Exercise instructions: From the line with "- Clock | Accessors → utilities" to the line with "in TS 23.502", output every line below exactly, both ends included. Skip the pictures.

Saved data entries
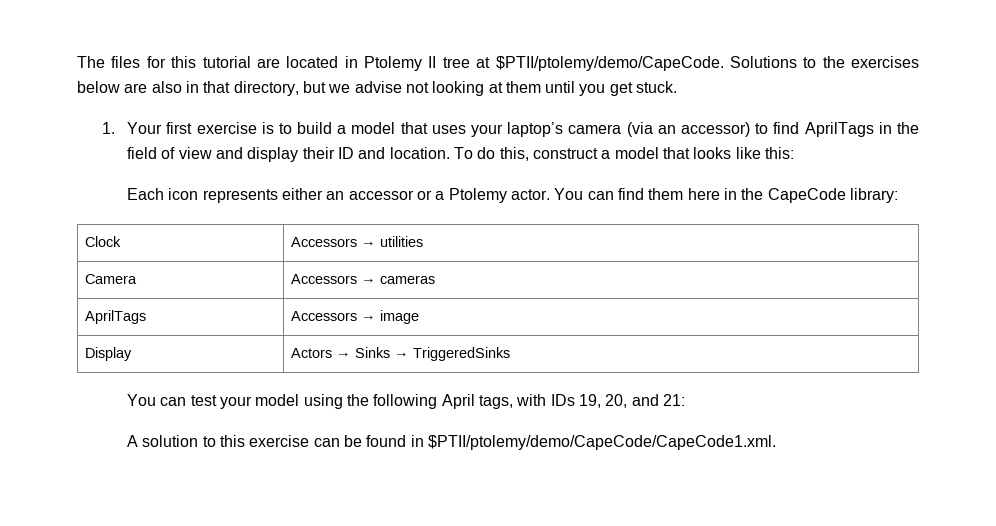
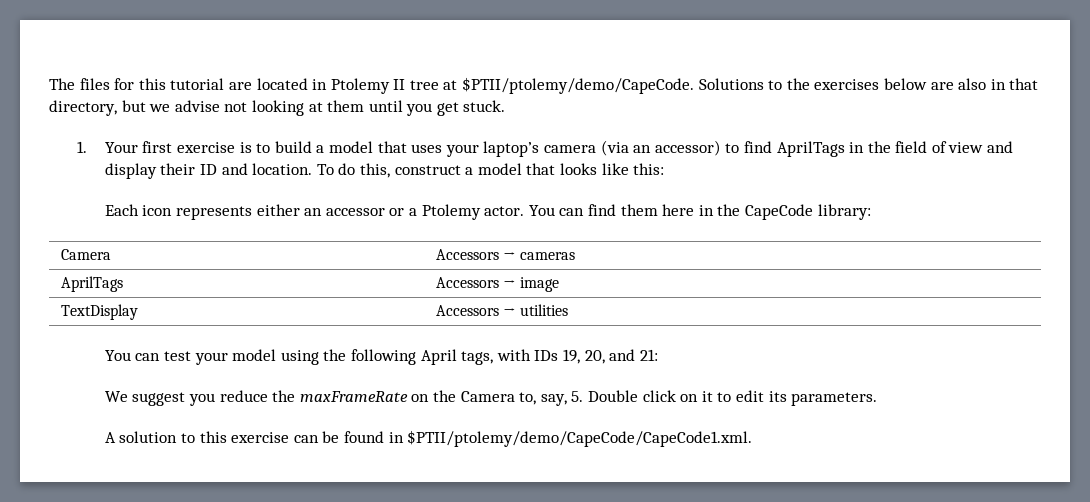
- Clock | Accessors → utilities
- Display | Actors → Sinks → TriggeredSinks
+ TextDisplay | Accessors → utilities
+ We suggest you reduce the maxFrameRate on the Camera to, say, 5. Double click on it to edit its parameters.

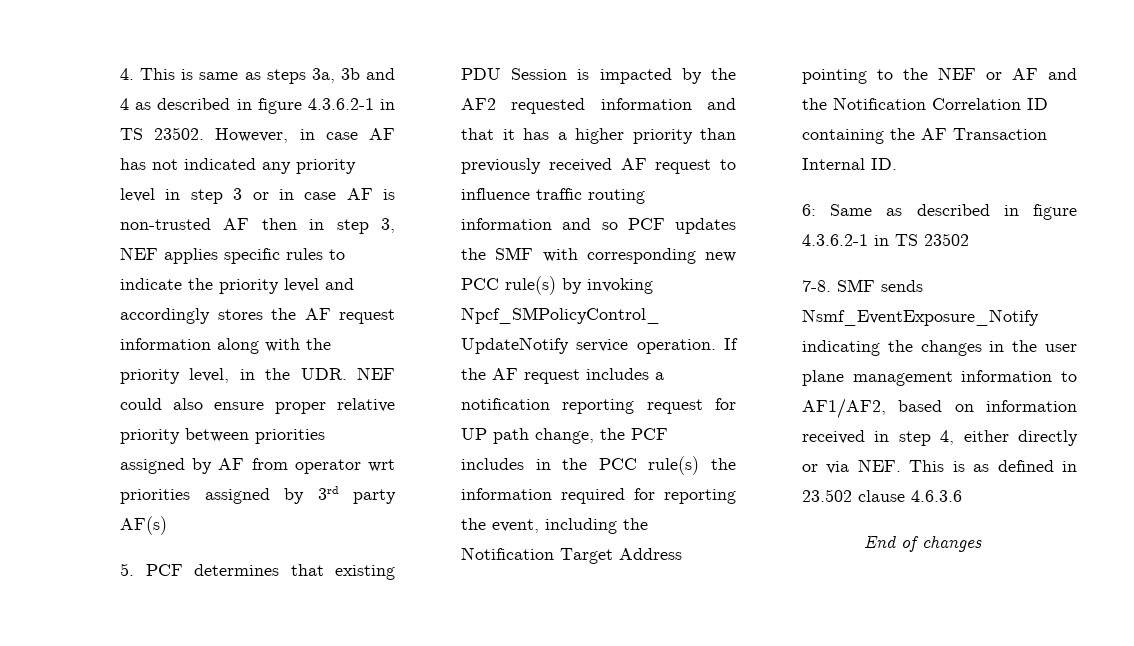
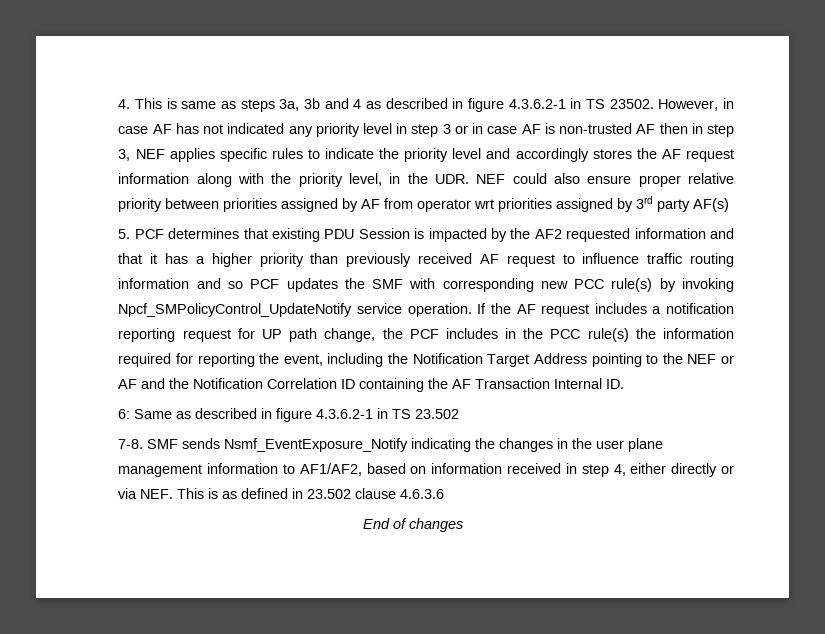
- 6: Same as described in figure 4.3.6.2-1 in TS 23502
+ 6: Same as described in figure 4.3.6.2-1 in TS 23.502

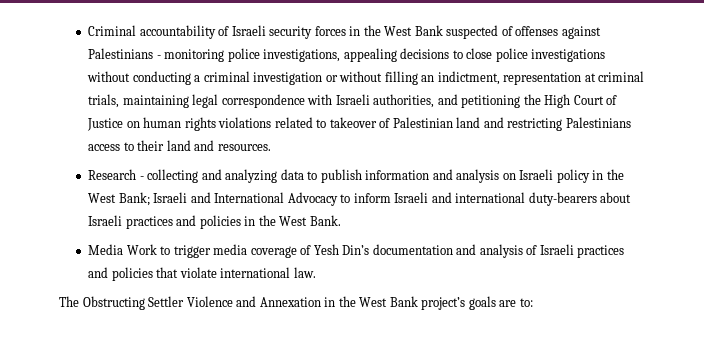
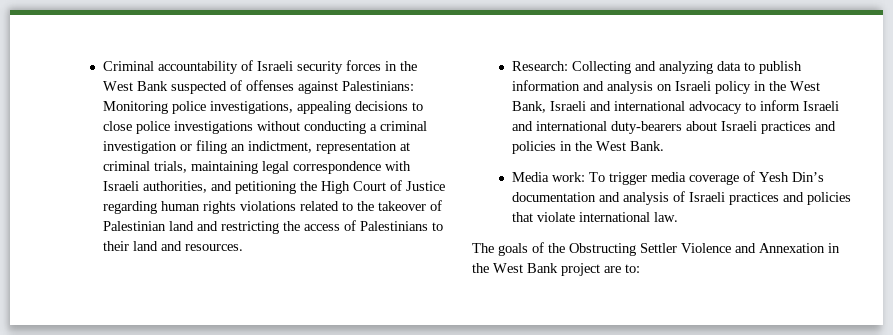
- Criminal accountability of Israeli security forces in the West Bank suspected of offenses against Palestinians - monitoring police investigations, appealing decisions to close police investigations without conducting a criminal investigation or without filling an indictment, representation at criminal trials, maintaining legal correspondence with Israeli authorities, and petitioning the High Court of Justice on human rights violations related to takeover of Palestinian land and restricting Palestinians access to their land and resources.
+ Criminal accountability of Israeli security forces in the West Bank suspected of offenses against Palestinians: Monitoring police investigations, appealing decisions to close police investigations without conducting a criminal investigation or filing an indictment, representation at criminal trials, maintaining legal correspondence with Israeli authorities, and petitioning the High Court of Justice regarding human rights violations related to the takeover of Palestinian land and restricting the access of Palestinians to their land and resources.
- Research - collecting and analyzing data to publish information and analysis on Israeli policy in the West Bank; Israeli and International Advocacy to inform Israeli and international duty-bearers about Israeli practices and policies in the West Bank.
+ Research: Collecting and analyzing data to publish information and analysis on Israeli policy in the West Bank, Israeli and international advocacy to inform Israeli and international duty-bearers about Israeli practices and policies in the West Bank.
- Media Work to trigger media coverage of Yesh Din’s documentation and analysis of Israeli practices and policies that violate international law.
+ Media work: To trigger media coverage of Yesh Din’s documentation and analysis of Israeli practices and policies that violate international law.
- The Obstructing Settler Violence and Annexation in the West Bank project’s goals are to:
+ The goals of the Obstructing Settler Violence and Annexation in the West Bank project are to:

* * *

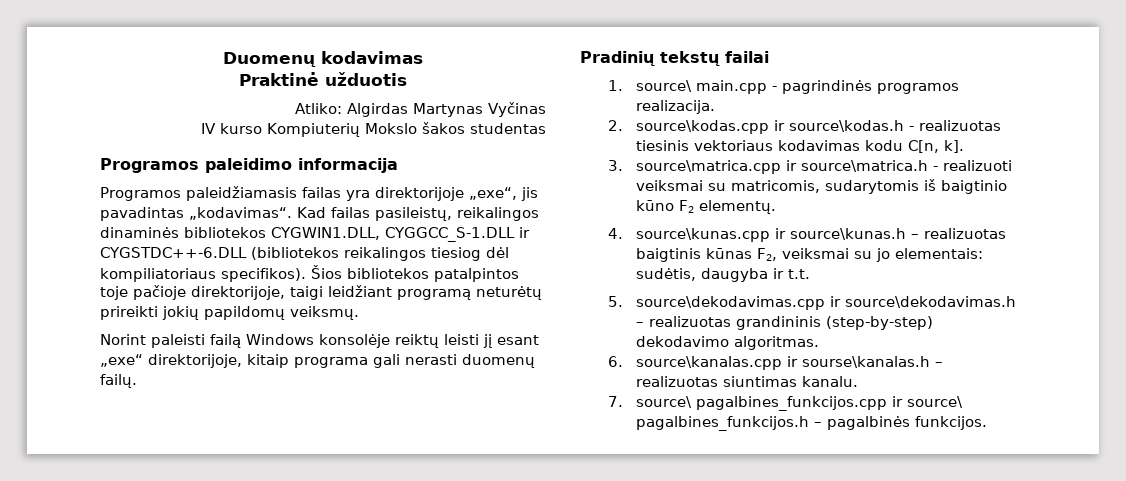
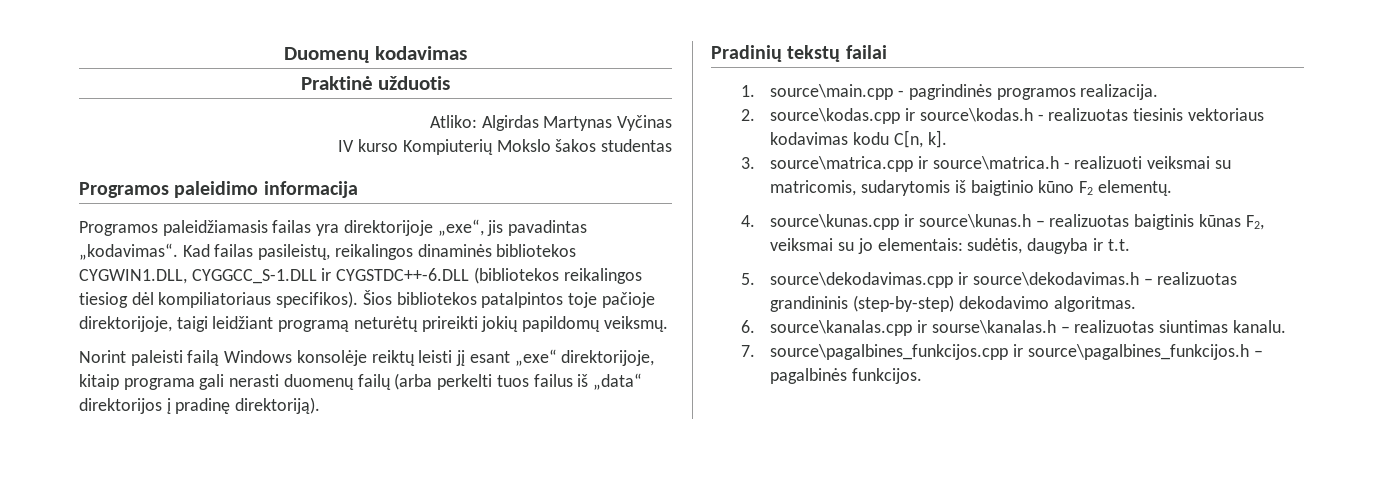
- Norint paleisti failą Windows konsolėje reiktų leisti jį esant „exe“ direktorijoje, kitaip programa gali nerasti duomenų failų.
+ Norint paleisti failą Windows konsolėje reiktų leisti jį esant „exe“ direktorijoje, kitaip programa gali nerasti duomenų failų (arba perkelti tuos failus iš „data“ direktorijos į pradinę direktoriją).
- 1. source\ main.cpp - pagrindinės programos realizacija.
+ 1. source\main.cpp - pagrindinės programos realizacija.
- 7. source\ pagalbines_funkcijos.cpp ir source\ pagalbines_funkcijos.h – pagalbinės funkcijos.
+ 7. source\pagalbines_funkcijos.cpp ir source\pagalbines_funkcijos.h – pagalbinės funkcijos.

Answer space:
- Clock | Accessors → utilities
- Display | Actors → Sinks → TriggeredSinks
+ TextDisplay | Accessors → utilities
+ We suggest you reduce the maxFrameRate on the Camera to, say, 5. Double click on it to edit its parameters.

- 6: Same as described in figure 4.3.6.2-1 in TS 23502
+ 6: Same as described in figure 4.3.6.2-1 in TS 23.502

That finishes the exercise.